FRED STEIN: The vessel was moving from one research area which was targeted, to another, and the
ship has an instrument called a multi-beam swath mapper on board which creates a three dimensional
image of the sea bed as the ship moves along.

And we never turn the instrument off, we're always trying to get a high resolution data of the
shape of the sea bed, its depth, the bathymetry. And as they were going along they gradually saw
the image of this volcano build up, completely unanticipated.

FELICITY OGILVIE: Then a medical emergency forced the ship to sail in a new direction and geology
professor Richard Arculus found another volcano.

RICHARD ARCULUS: Just by pure chance, one of the engineers had a chronic back problem and it was
decided to take him to Samoa, basically get him off the ship and get him to some other medical
care. And we set off for Samoa and as we sailed east of our target area, we came across another
volcano.

FELICITY OGILVIE: Professor Arculus has named the two volcanoes he's found: Dugong and Lobster. The
volcanoes are 50m wide and rise 4000m from the seabed to within 1000m of the surface.

RICHARD ARCULUS: Well the volcanoes are striking. They're quite remarkable. They, enormous 40km
diameter features with a central dome area. The ones we've seen have a large caldera several
kilometres across dominating the summit. And then tentacles, ridges reaching out in all directions
from that central dome area.

So all the ridges are covered with hundreds and hundreds of individual volcanic domes and cones and
mounds.

FELICITY OGILVIE: There's no pictures or sounds of the volcanoes yet, just pictures from the sonar.
But two years ago a team of American scientists watched another underwater volcano exploding in the
Pacific.

AMERICAN SCIENTIST: Oh wow! I can see rocks that are falling out of the eruption cloud...

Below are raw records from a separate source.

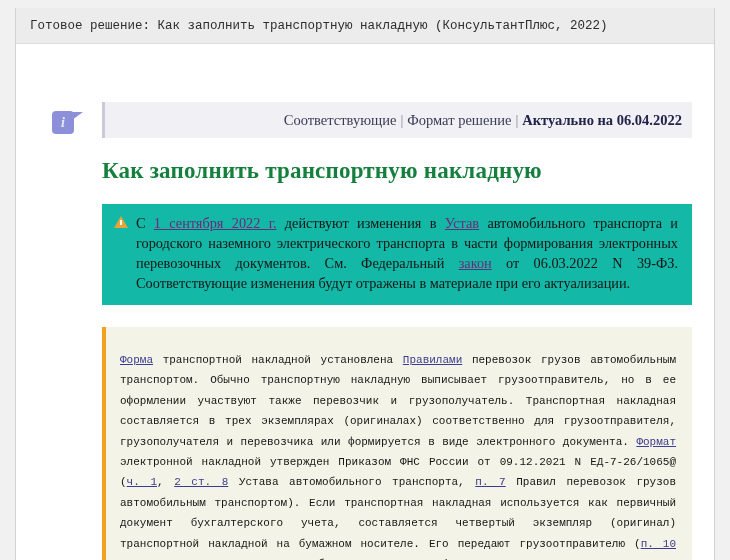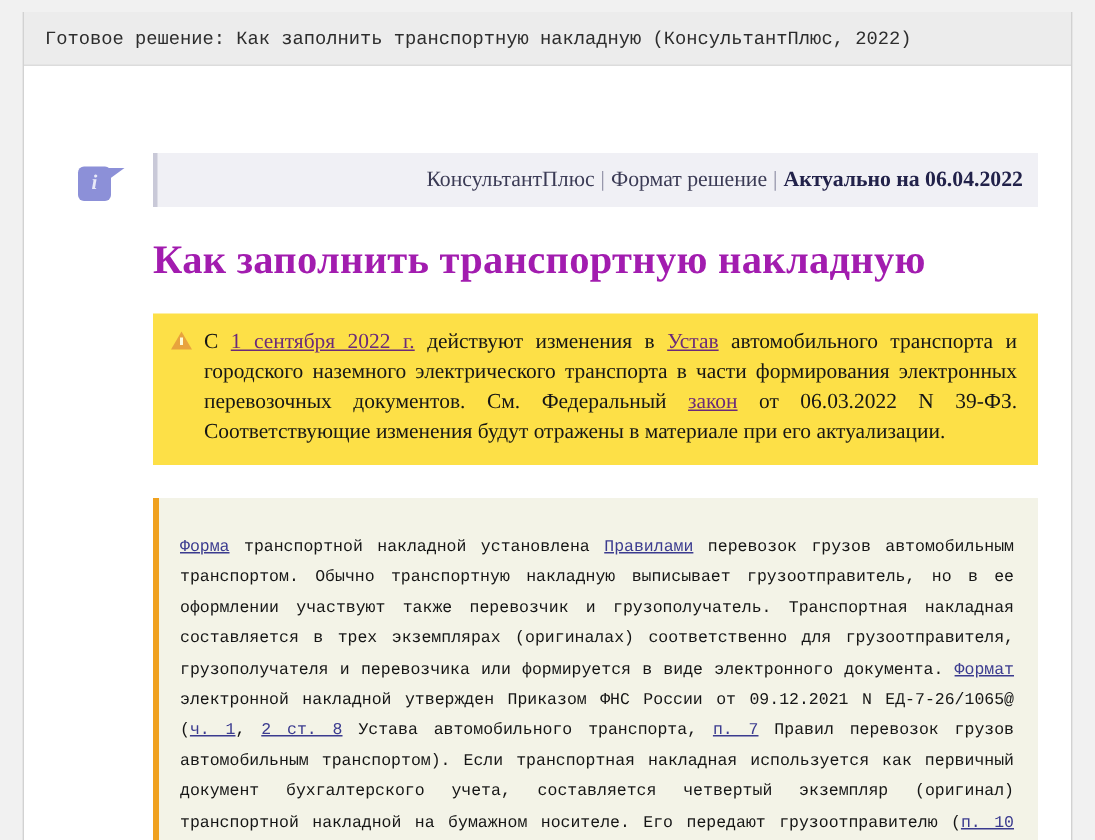"КонсультантПлюс" span { text: КонсультантПлюс -> Соответствующие }
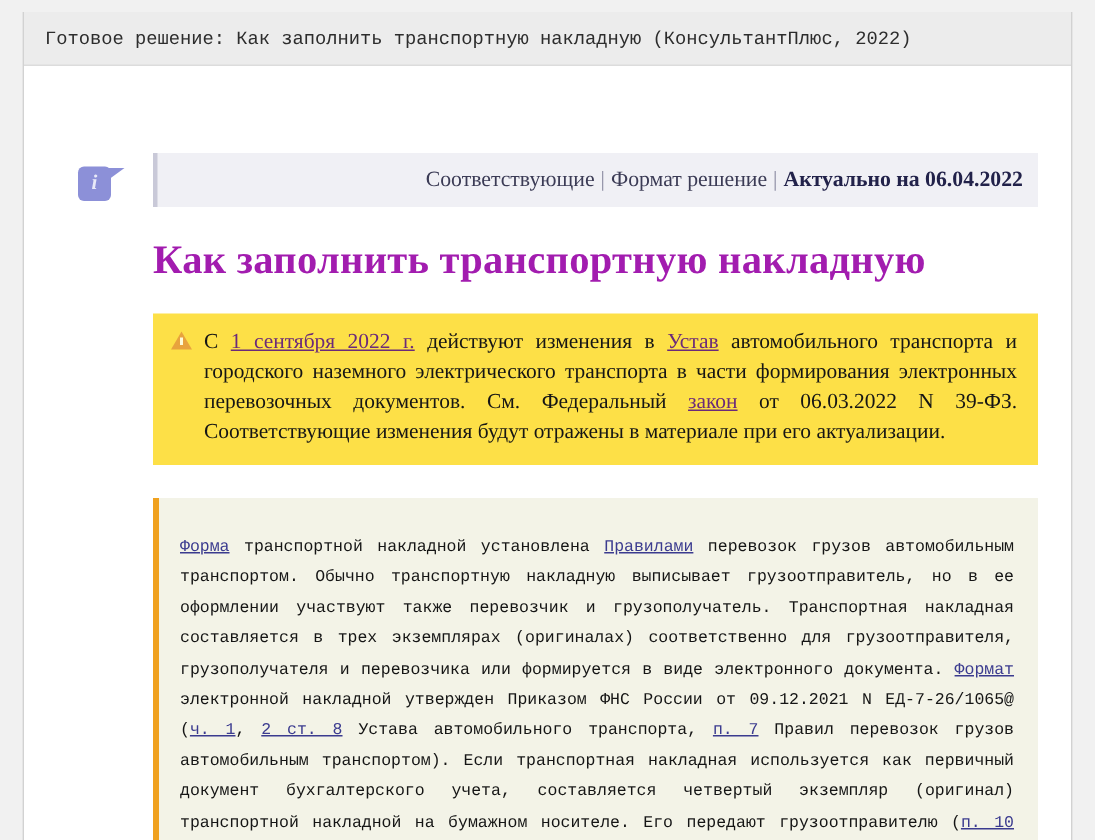"Как заполнить транспортную накладную" #page-title { color: #a21caf -> #15803d; font-size: 27px -> 23px }
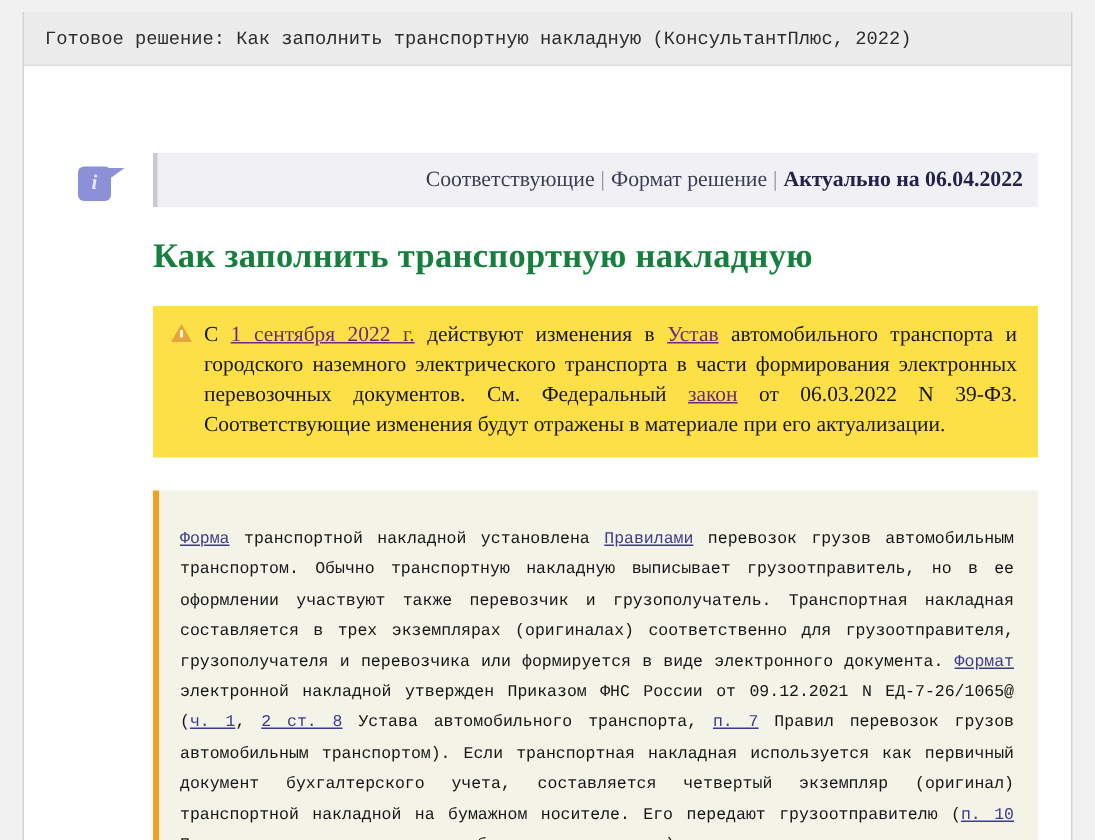"С 1 сентября 2022 г." #alert-box { background: #fde047 -> #14b8a6 }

FELICITY OGILVIE: CSIRO scientist Fred Stein says the newly discovered volcanoes aren't erupting
but they are active.

FRED STEIN: They've got a variety of levels of activity. They're not actively erupting but they are
actively giving off plumes of hot fluids.

Now these are very highly mineralised fluids, they're not quite water. There have been times in the
past where they've been volcanically active but at the moment it's mainly these black smoker hot
fluids which are pushing up from deep within the earth and leaving very highly concentrated mineral
deposits behind.

FELICITY OGILVIE: The black smoke leaves behind minerals that contain lead, zinc, copper and gold.
Professor Arculus says it's the same process that happened millions of years ago, leaving behind
precious minerals in places like Mount Isa in Broken Hill. He says several exploration companies
want to mine the underwater volcanoes.

RICHARD ARCULUS: A couple of those companies in a joint venture were sponsors of the second part of
our voyage on the national facility - a company called Nautilus and another company in a joint
venture with Nautilus called Teck Cominco, and they're interested in the modern analogues.

They're not only working examples of what is mined from all deposits but also in themselves very,
very high grade in terms of the metals they contain.

FELICITY OGILVIE: Professor Arculus says the companies are already preparing to mine other
underwater volcanoes that have been found near Papua New Guinea.

ELEANOR HALL: Felicity Ogilvie reporting.